The only person against deviating from their planned course is Daniels (Katherine Waterston), our Ripley-esque heroine. Widowed when Captain James Franco got Anakin Skywalker’d in his malfunctioning sleep pod, she’s also now second-in-command to Billy Crudup’s wimpy Captain Arm (OK it’s Oram, but it sounded like they were saying ‘arm’).

Daniels and Arm lead some of the other marrieds and a security team on this strange new world and despite knowing nothing about it, people are soon moaning and stopping for cigarette breaks like this is just a routine rekkie. There’s no professionalism, no training, no common sense. I wanted to scream at the screen: “It’s not Earth guys!”

Luckily David is back, so ha-ha for our marrieds! Bye, suckers! David’s been busy experimenting with the Engineer’s black goo bio-weapon, which infects the Covenant idiots, who are so rubbish with firearms they shoot up their own landing craft.

Apart from the creepy android-on-android flute scene, we know where all this is headed: an all-action face-off with an Xenomorph through the halls of the Covenant.
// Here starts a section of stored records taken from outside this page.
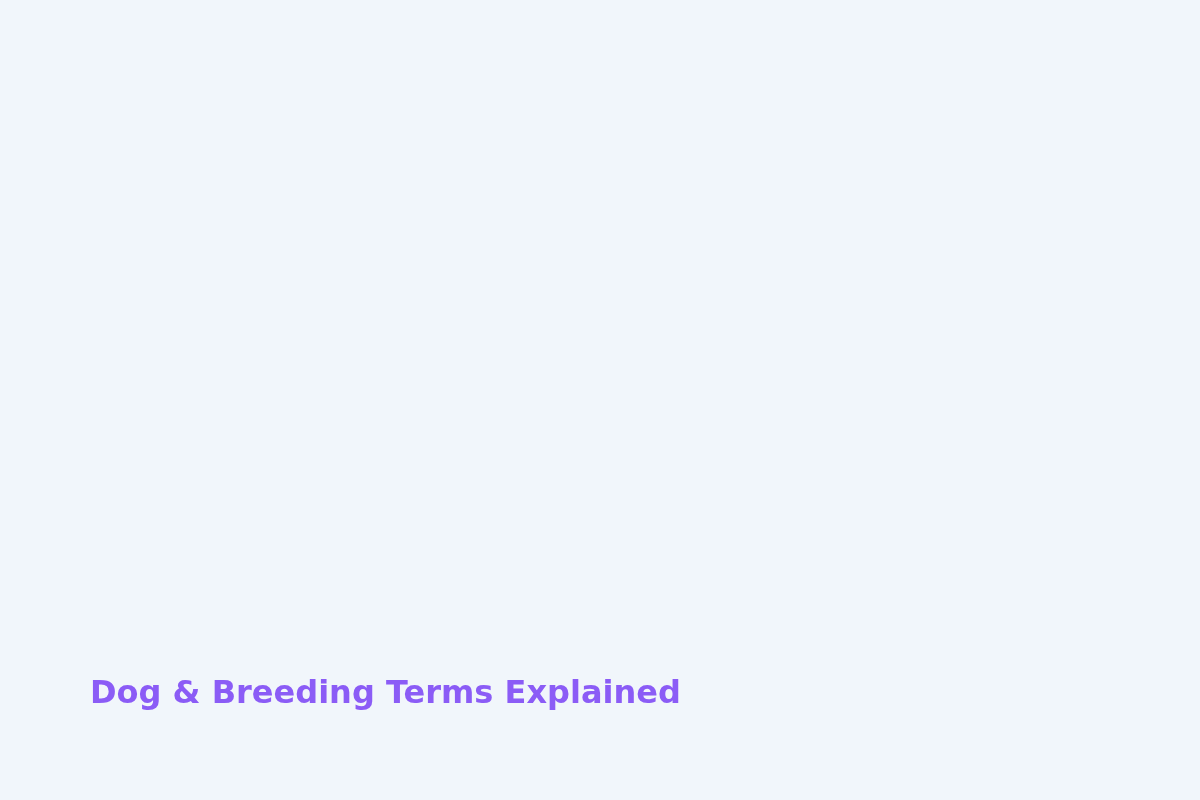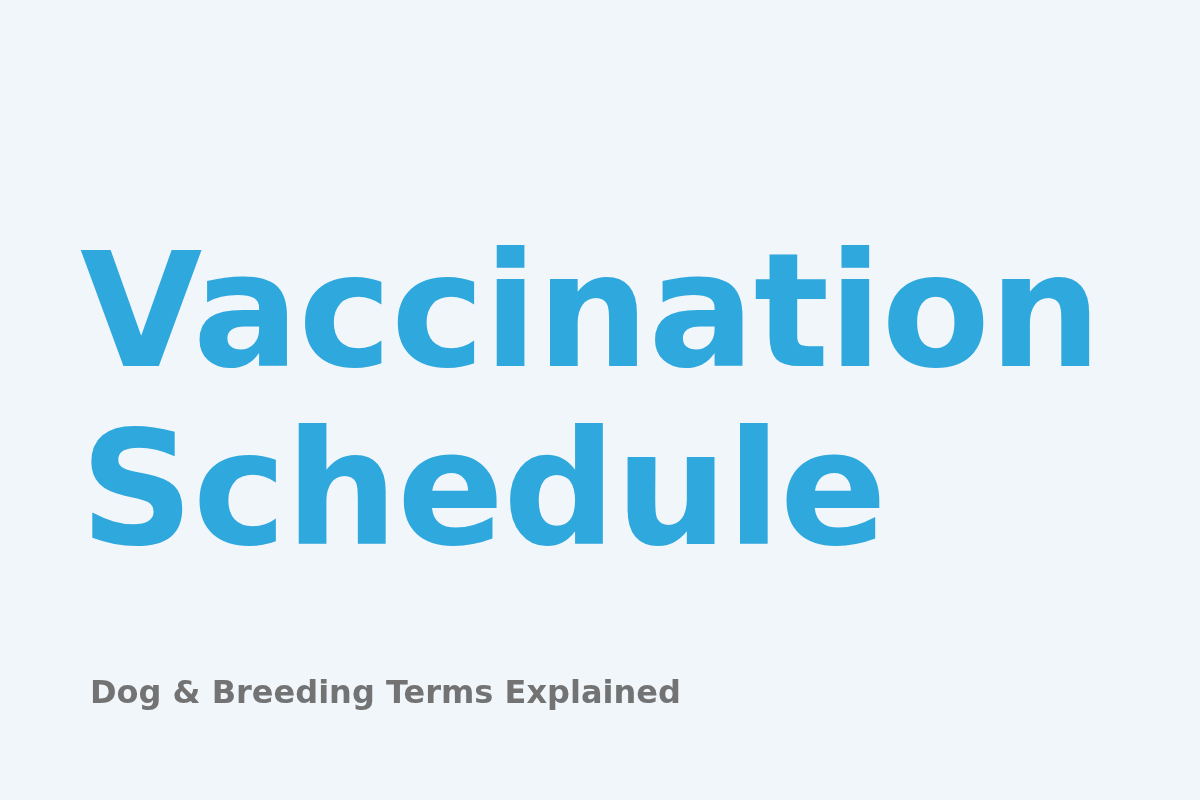--- a/index.html
+++ b/index.html
@@ -48,32 +48,28 @@
   
   .subtitle {
     position: absolute;
     left: 90px;
     top: 672px;
     font-family: "DejaVu Sans", "Liberation Sans", sans-serif;
     font-weight: 700;
     font-size: 32px;
     line-height: 40px;
     letter-spacing: 0px;
-    color: #737373;
+    color: #8b5cf6;
     white-space: nowrap;
     margin: 0;
     padding: 0;
     text-align: center;
   }
 </style>
 </head>
 <body>
 
 <div class="slide">
 
-  <div class="title-block">
-    <span class="title-line">Vaccination</span>
-    <span class="title-line">Schedule</span>
-  </div>
 
   <div class="subtitle">Dog &amp; Breeding Terms Explained</div>
 
 </div>
 
 </body></html>

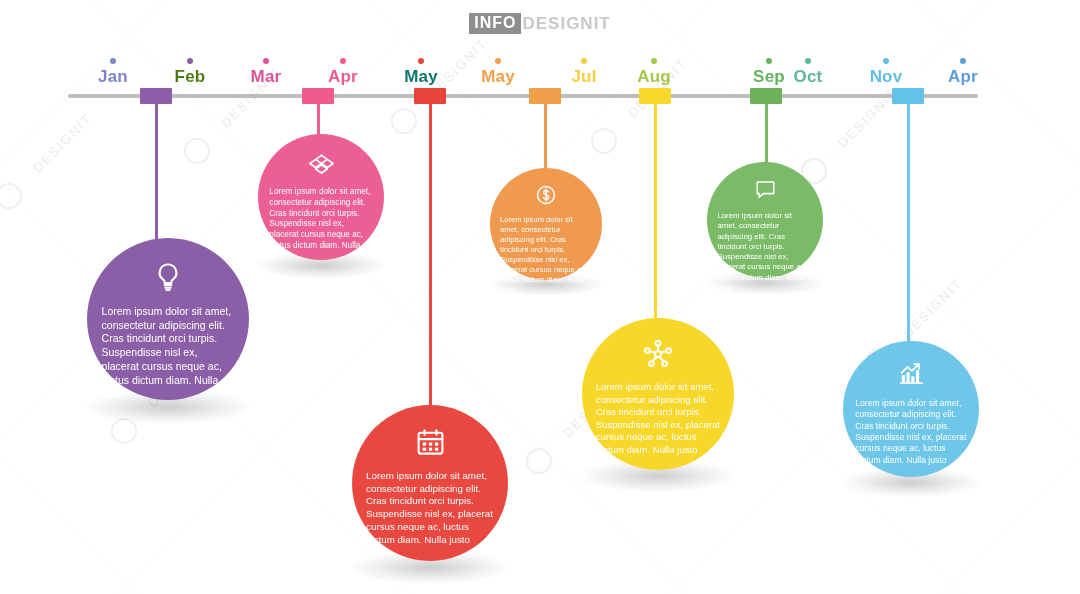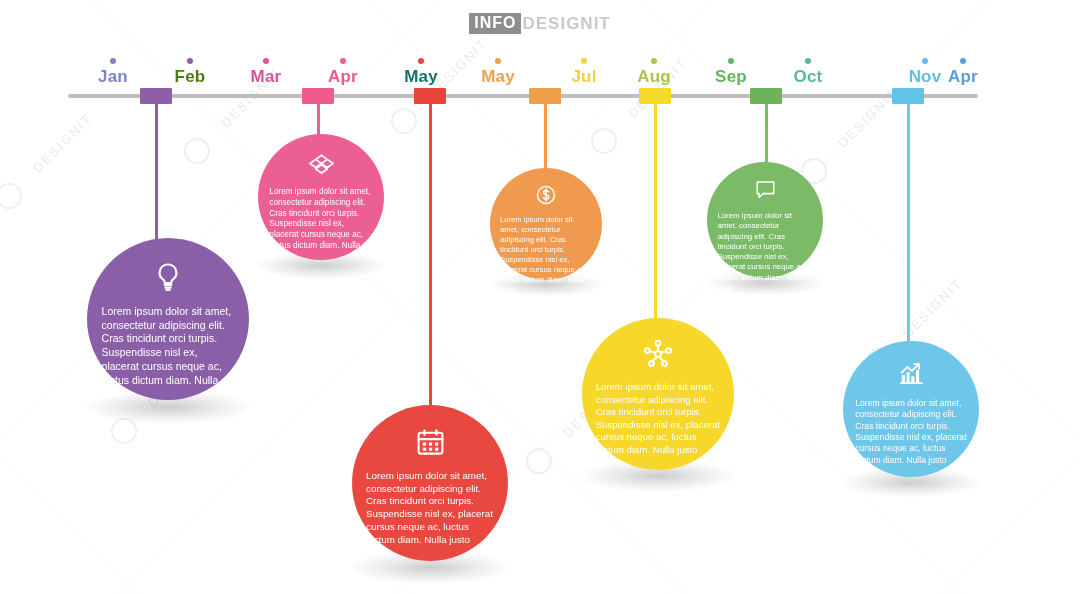--- a/index.html
+++ b/index.html
@@ -244,29 +244,29 @@
         <div class="month-name" style="color: rgb(240, 160, 75);">May</div>
       </div>
       <div class="month" style="left: 584px;">
         <div class="month-dot" style="background: rgb(245, 208, 64);"></div>
         <div class="month-name" style="color: rgb(245, 208, 64);">Jul</div>
       </div>
       <div class="month" style="left: 654px;">
         <div class="month-dot" style="background: rgb(168, 200, 74);"></div>
         <div class="month-name" style="color: rgb(168, 200, 74);">Aug</div>
       </div>
-      <div class="month" style="left: 731px;">
+      <div class="month" style="left: 769px;">
         <div class="month-dot" style="background: rgb(99, 181, 95);"></div>
         <div class="month-name" style="color: rgb(99, 181, 95);">Sep</div>
       </div>
       <div class="month" style="left: 808px;">
         <div class="month-dot" style="background: rgb(89, 185, 154);"></div>
         <div class="month-name" style="color: rgb(89, 185, 154);">Oct</div>
       </div>
-      <div class="month" style="left: 925px;">
+      <div class="month" style="left: 886px;">
         <div class="month-dot" style="background: rgb(98, 189, 228);"></div>
         <div class="month-name" style="color: rgb(98, 189, 228);">Nov</div>
       </div>
       <div class="month" style="left: 963px;">
         <div class="month-dot" style="background: rgb(92, 157, 219);"></div>
         <div class="month-name" style="color: rgb(92, 157, 219);">Apr</div>
       </div>
     </div>
   <div id="markers">
       <div class="marker" style="left: 156px; background: rgb(142, 95, 168);"></div>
This is Aliens minus the snappy dialogue and (my earlier disrespect notwithstanding) the memorable supporting cast.

If Ridley Scott couldn’t do a George Lucas and remain unrepentant following Prometheus, insisting this was the prequel story he always wanted to make only he didn’t have the tech – it might have been better if this venerable franchise had stayed in a permanent cryo-sleep since the 80s.